• What you should do:
In full and without change, repeat the records shown below.

(Revision comparison data)

★ ★ ★ ★ ★ ★ ★

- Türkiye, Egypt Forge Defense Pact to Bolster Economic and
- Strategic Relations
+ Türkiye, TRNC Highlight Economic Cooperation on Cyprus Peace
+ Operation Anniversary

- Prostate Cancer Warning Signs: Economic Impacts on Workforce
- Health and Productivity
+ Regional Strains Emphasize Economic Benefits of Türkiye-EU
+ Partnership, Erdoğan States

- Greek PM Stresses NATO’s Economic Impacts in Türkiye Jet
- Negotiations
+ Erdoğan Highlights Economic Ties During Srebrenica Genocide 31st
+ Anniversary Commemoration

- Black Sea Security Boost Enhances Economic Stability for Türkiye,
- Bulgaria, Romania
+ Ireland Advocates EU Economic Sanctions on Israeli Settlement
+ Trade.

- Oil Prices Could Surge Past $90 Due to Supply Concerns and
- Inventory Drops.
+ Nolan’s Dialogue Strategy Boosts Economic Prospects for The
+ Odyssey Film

★ ★ ★ ★ ★ ★ ★

• Answer box:
- Türkiye, Egypt Forge Defense Pact to Bolster Economic and
- Strategic Relations
+ Türkiye, TRNC Highlight Economic Cooperation on Cyprus Peace
+ Operation Anniversary

- Prostate Cancer Warning Signs: Economic Impacts on Workforce
- Health and Productivity
+ Regional Strains Emphasize Economic Benefits of Türkiye-EU
+ Partnership, Erdoğan States

- Greek PM Stresses NATO’s Economic Impacts in Türkiye Jet
- Negotiations
+ Erdoğan Highlights Economic Ties During Srebrenica Genocide 31st
+ Anniversary Commemoration

- Black Sea Security Boost Enhances Economic Stability for Türkiye,
- Bulgaria, Romania
+ Ireland Advocates EU Economic Sanctions on Israeli Settlement
+ Trade.

- Oil Prices Could Surge Past $90 Due to Supply Concerns and
- Inventory Drops.
+ Nolan’s Dialogue Strategy Boosts Economic Prospects for The
+ Odyssey Film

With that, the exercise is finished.